By Alice || Edited by Go Ask Alice Editorial Team || Last edited Jul 21, 2025

Cite this Response

Alice! Health Promotion. "Healthy Sleep Habits." Go Ask Alice!, Columbia University, 21 Jul. 2025, https://goaskalice.columbia.edu/fact-sheets/healthy-sleep-habits. Accessed 15, Aug. 2025.

Alice! Health Promotion. (2025, July 21). Healthy Sleep Habits. Go Ask Alice!, https://goaskalice.columbia.edu/fact-sheets/healthy-sleep-habits.

What does it mean to get “good sleep”?

Good sleep describes the practice of getting high-quality sleep consistently. 

High-quality sleep consists of: 

  • Sleeping seven or more hours every night.
  • Cycling through all stages of the sleep cycle several times.
  • Non-rapid eye movement (non-REM) sleep: This contains three cycles. The first cycle is lighter sleep, and the last cycle is deeper sleep.
  • Rapid eye movement (REM) sleep: This stage of sleep is when dreaming occurs.
  • Sleeping without having your sleep cycle interrupted. 

How can you tell if your quality of sleep was good? 

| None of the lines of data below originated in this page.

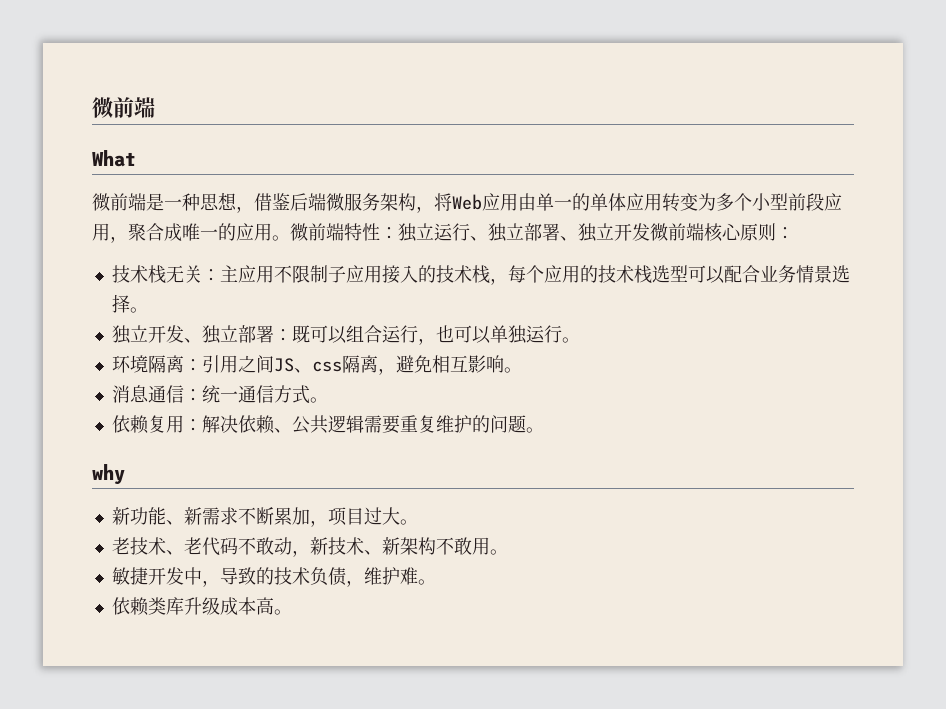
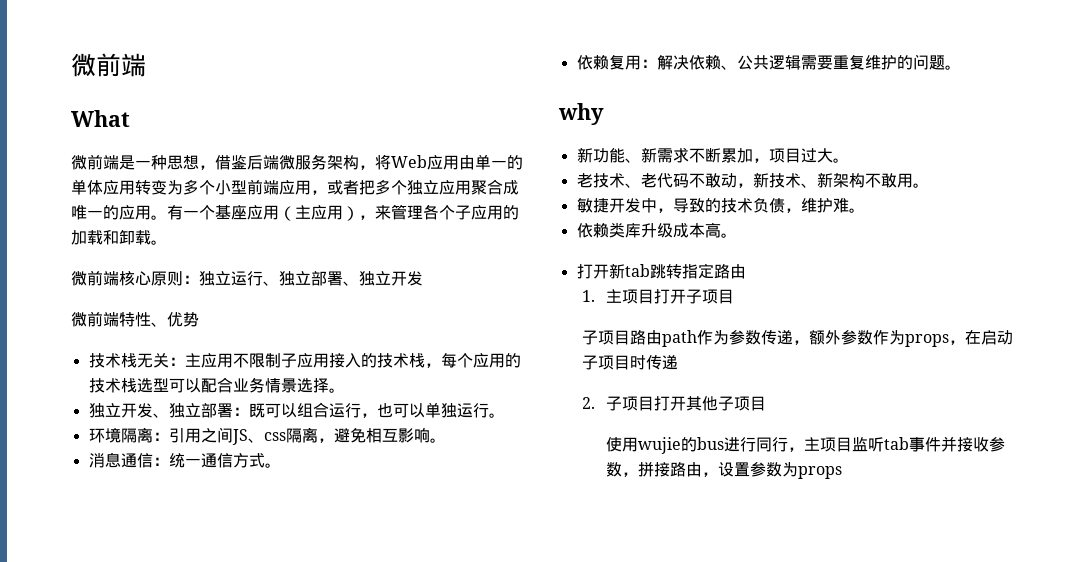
- 微前端是一种思想，借鉴后端微服务架构，将Web应用由单一的单体应用转变为多个小型前段应用，聚合成唯一的应用。
+ 微前端是一种思想，借鉴后端微服务架构，将Web应用由单一的单体应用转变为多个小型前端应用，或者把多个独立应用聚合成唯一的应用。
- 微前端特性：独立运行、独立部署、独立开发微前端核心原则：
+ 有一个基座应用（主应用），来管理各个子应用的加载和卸载。
+ 微前端核心原则：独立运行、独立部署、独立开发
+ 微前端特性、优势
+ 打开新tab跳转指定路由
+ 1.主项目打开子项目
+ 子项目路由path作为参数传递，额外参数作为props，在启动子项目时传递
+ 2.子项目打开其他子项目
+ 使用wujie的bus进行同行，主项目监听tab事件并接收参数，拼接路由，设置参数为props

If you slept well, which means that you cycled through all stages of sleep as many times as necessary, you should: 

  • Feel refreshed when waking up
  • Feel clear-headed and capable of paying attention throughout the day
  • Look well-rested 
  • Feel energized throughout the day 

What are the health benefits of getting enough sleep? 

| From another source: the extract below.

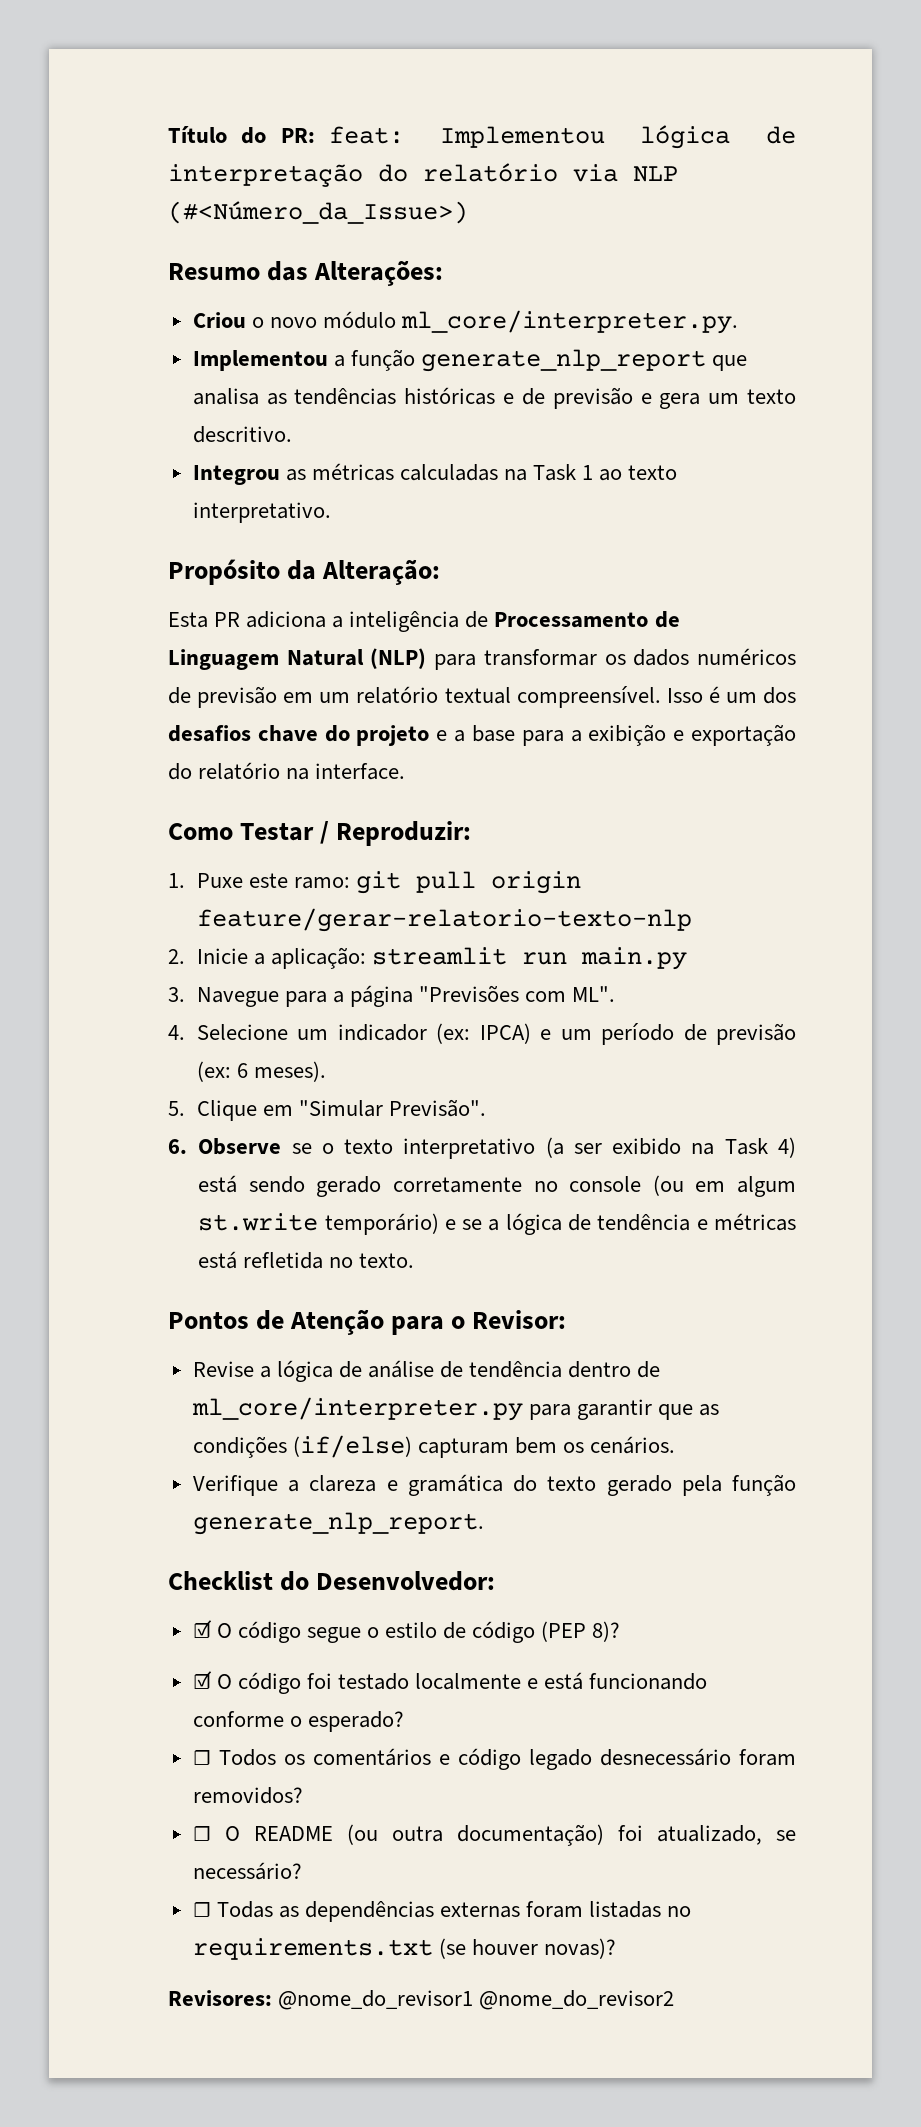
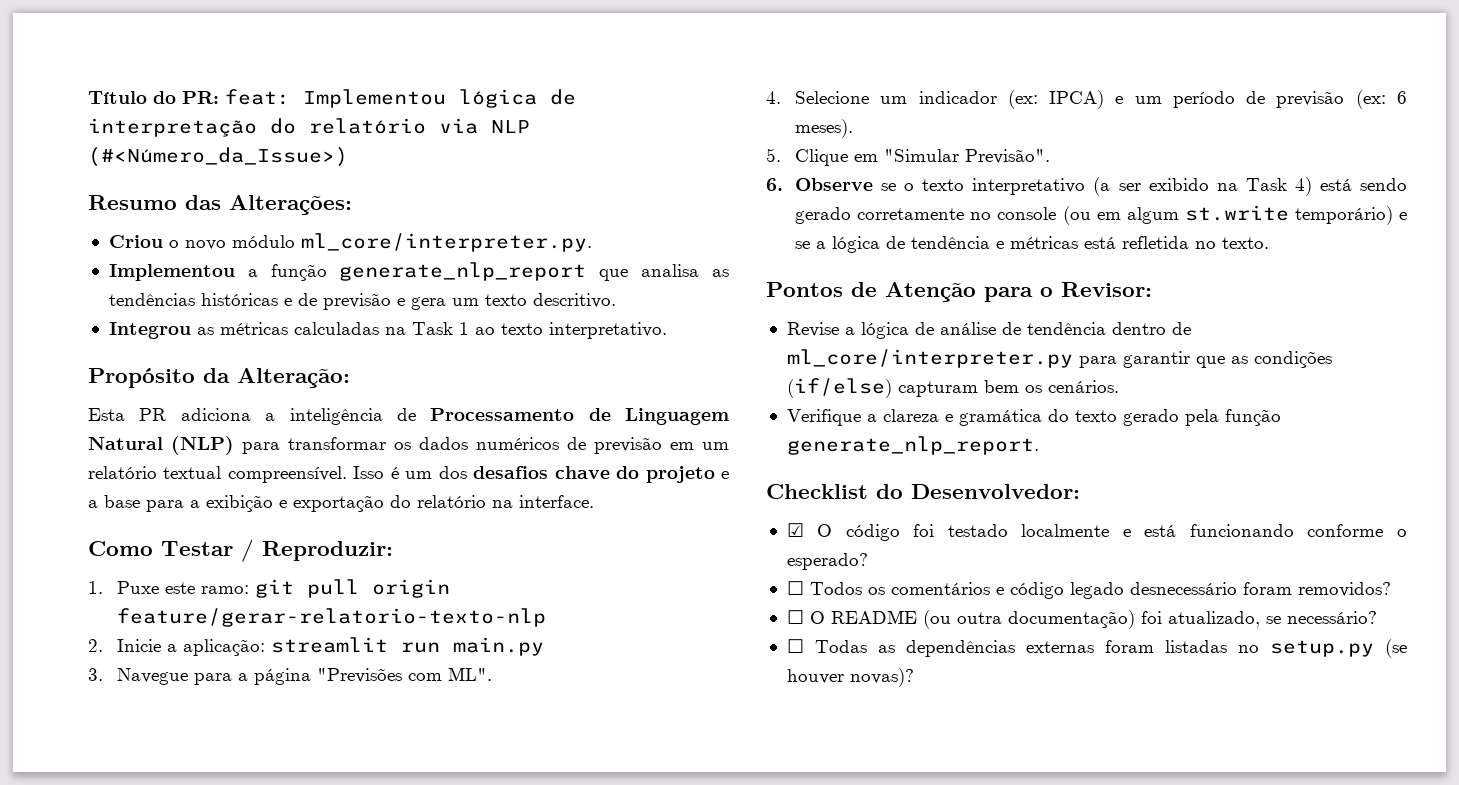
- ☑ O código segue o estilo de código (PEP 8)?
- ☐ Todas as dependências externas foram listadas no requirements.txt (se houver novas)?
+ ☐ Todas as dependências externas foram listadas no setup.py (se houver novas)?
- Revisores: @nome_do_revisor1 @nome_do_revisor2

Getting enough sleep every night can help you: 

  • Boost your immune system
  • Feel less stressed and be in a better mood
  • Improve your concentration and memory
  • Improve your heart health and metabolism
  • Lower your risk of conditions like:
  • Obesity
  • Type 2 diabetes
  • Heart disease
  • High blood pressure
  • Stroke 

How can you practice healthy sleep habits? 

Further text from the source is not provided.